Given entries:
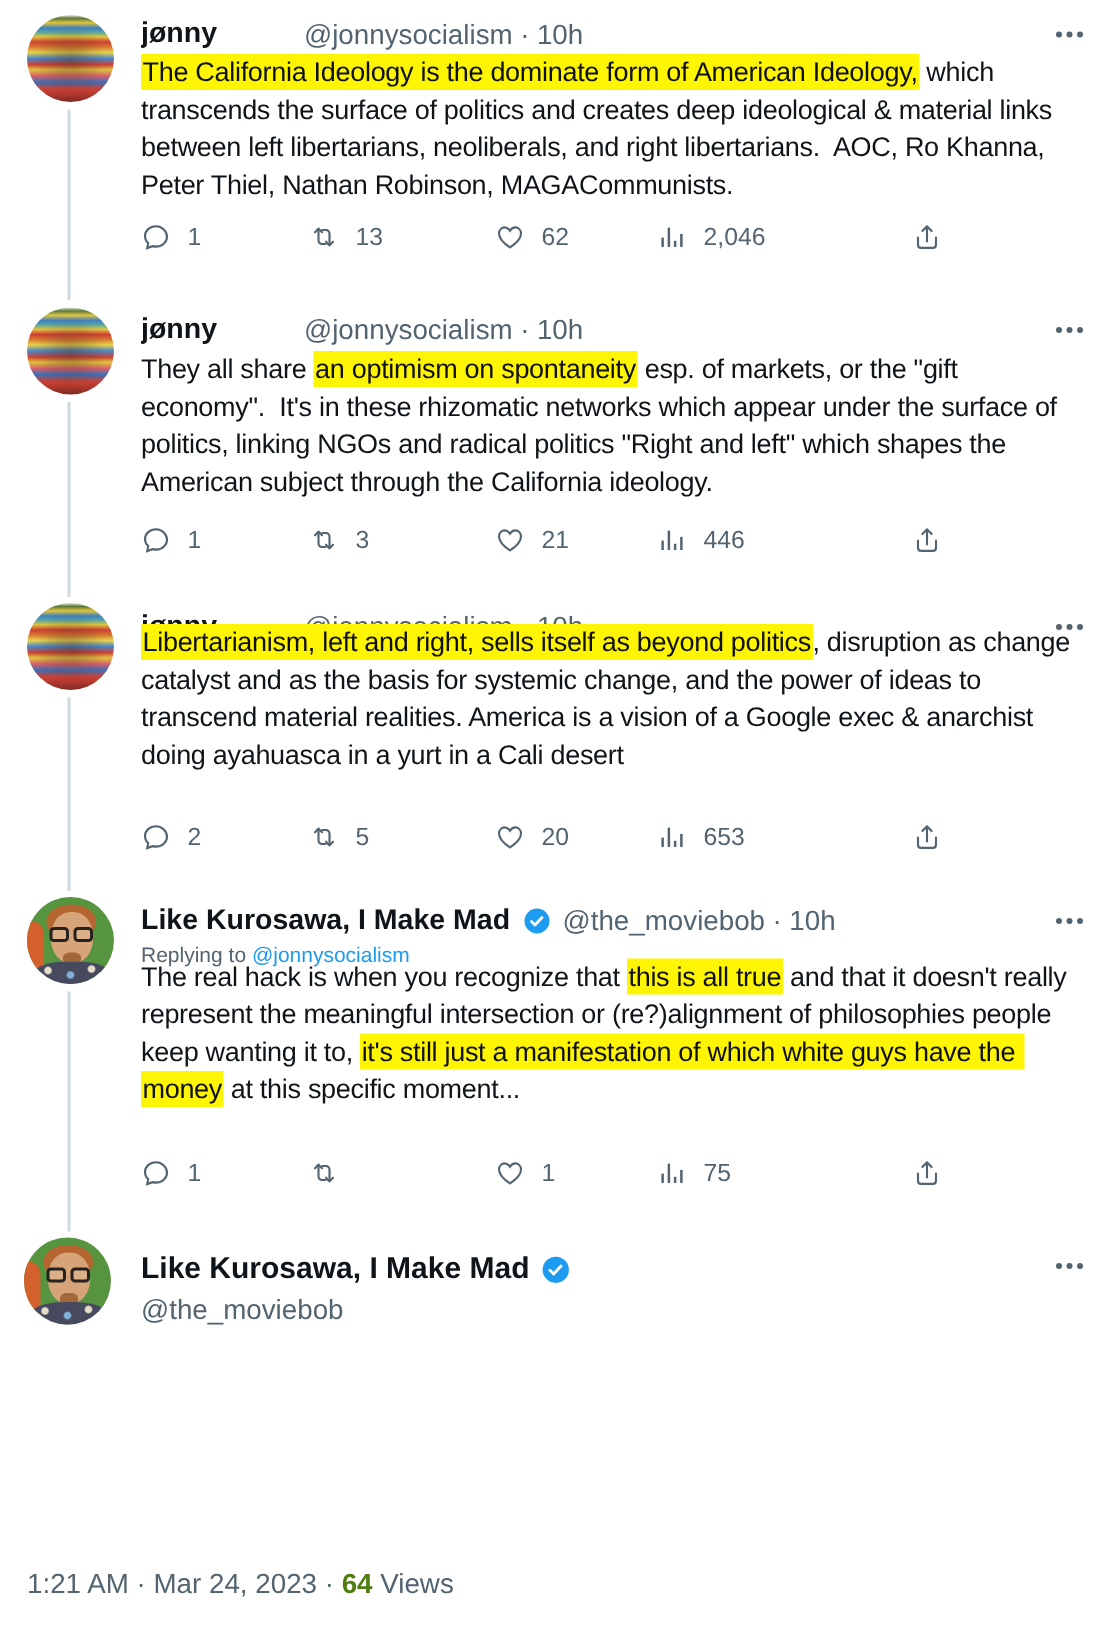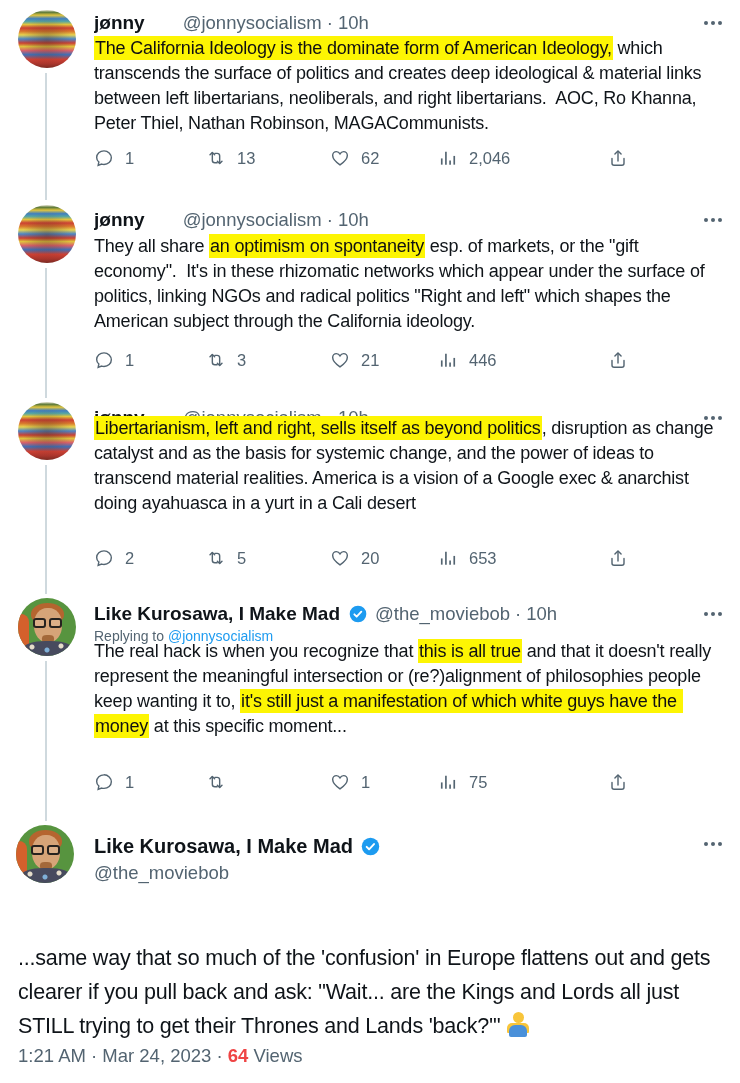--- a/index.html
+++ b/index.html
@@ -44,7 +44,7 @@
   .head { position:absolute; left:94px; right:48px; display:flex; align-items:center;
     white-space:nowrap; overflow:hidden; }
   .name { font-weight:bold; font-size:19px; color:#0f1419; margin-right:8px; }
-  .wide-gap .name { margin-right:38px; }
+  .wide-gap .name { margin-right:58px; }
   .badge { margin-right:7px; display:inline-flex; }
   .handle, .sep, .time { color:#536471; font-size:18.5px; }
   .sep { margin:0 5px; }

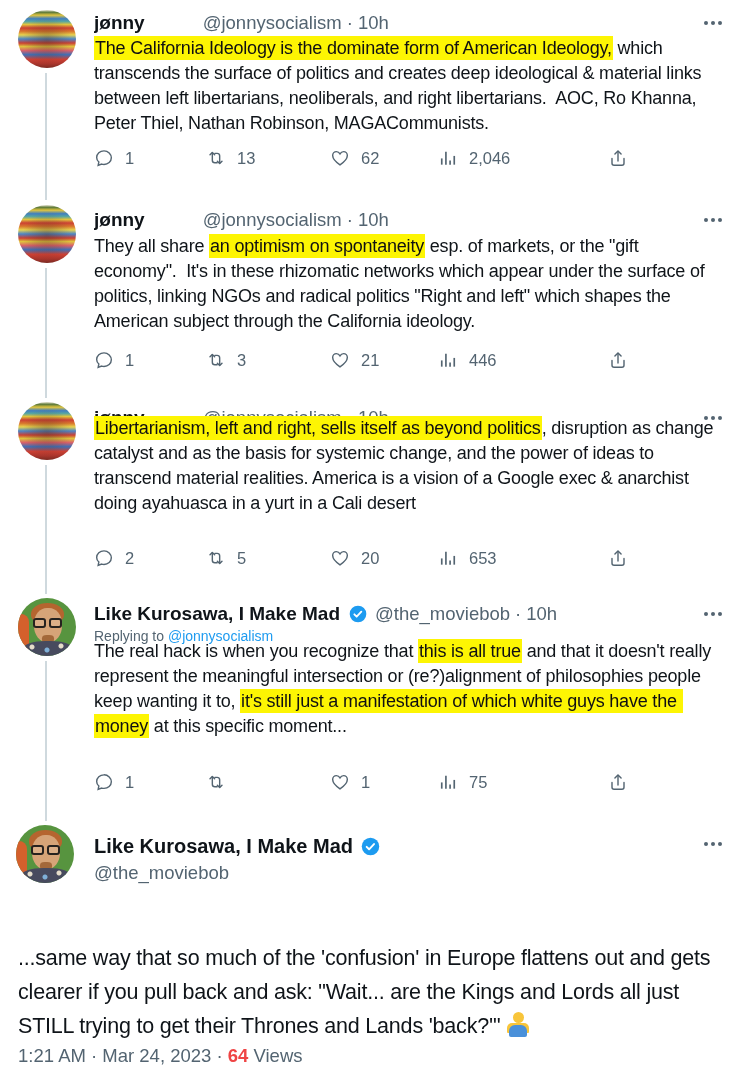--- a/index.html
+++ b/index.html
@@ -359,7 +359,6 @@
         <i></i>
         <i></i>
       </div>
-    <div class="body"><span>...same way that so much of the 'confusion' in Europe flattens out and gets clearer if you pull back and ask: "Wait... are the Kings and Lords all just STILL trying to get their Thrones and Lands 'back?'" </span><span class="emoji-shrug"></span></div>
     <div class="footer"><span>1:21 AM · Mar 24, 2023 · </span><span class="bold">64</span><span> Views</span></div>
   </article>
 

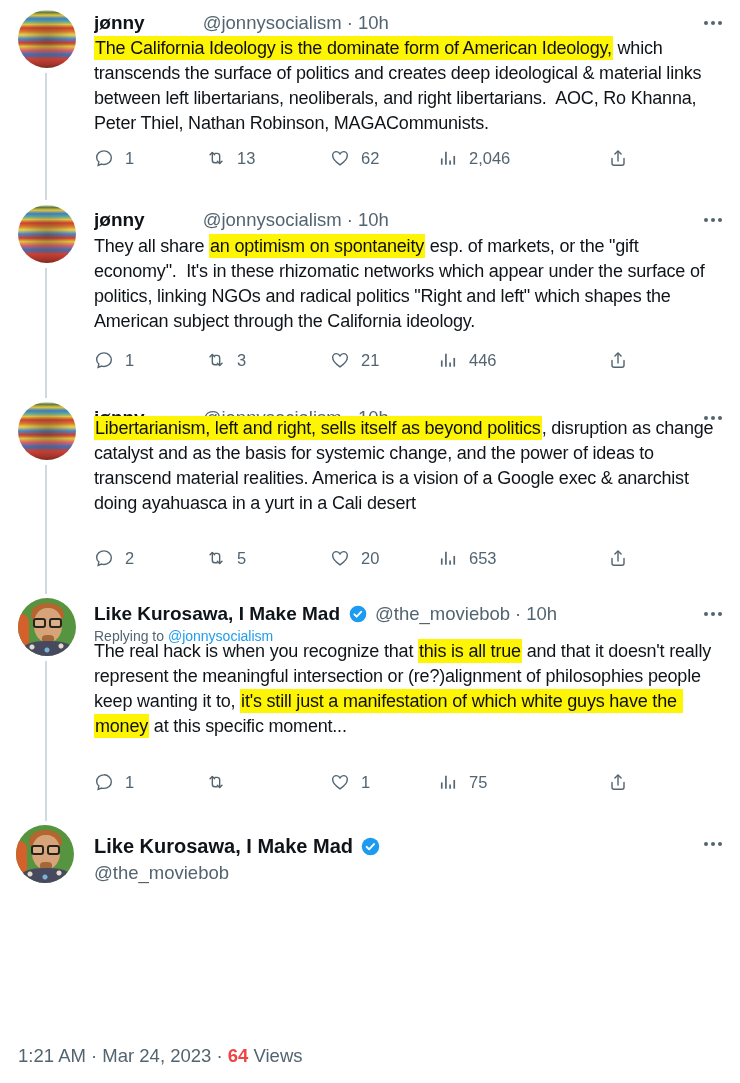--- a/index.html
+++ b/index.html
@@ -57,7 +57,7 @@
   .hl { background:#fdf503; color:#101012; padding:2px 1px; box-decoration-break:clone;
     -webkit-box-decoration-break:clone; }
   .link { color:#1d9bf0; }
-  .bold { font-weight:bold; color:#ef4444; }
+  .bold { font-weight:bold; color:#4d7c0f; }
   .stats { position:absolute; left:94px; width:628px; height:24px; }
   .stat { position:absolute; top:0; display:flex; align-items:center; gap:11px;
     color:#536471; font-size:16.5px; cursor:pointer; }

The task: All lines with the word "color" are needed; pull them from the entries and copy each.

Result of the exercise:
   .name { font-weight:bold; font-size:19px; color:#0f1419; margin-right:8px; }
   .handle, .sep, .time { color:#536471; font-size:18.5px; }
   .hl { background:#fdf503; color:#101012; padding:2px 1px; box-decoration-break:clone;
   .link { color:#1d9bf0; }
-  .bold { font-weight:bold; color:#ef4444; }
+  .bold { font-weight:bold; color:#4d7c0f; }
     color:#536471; font-size:16.5px; cursor:pointer; }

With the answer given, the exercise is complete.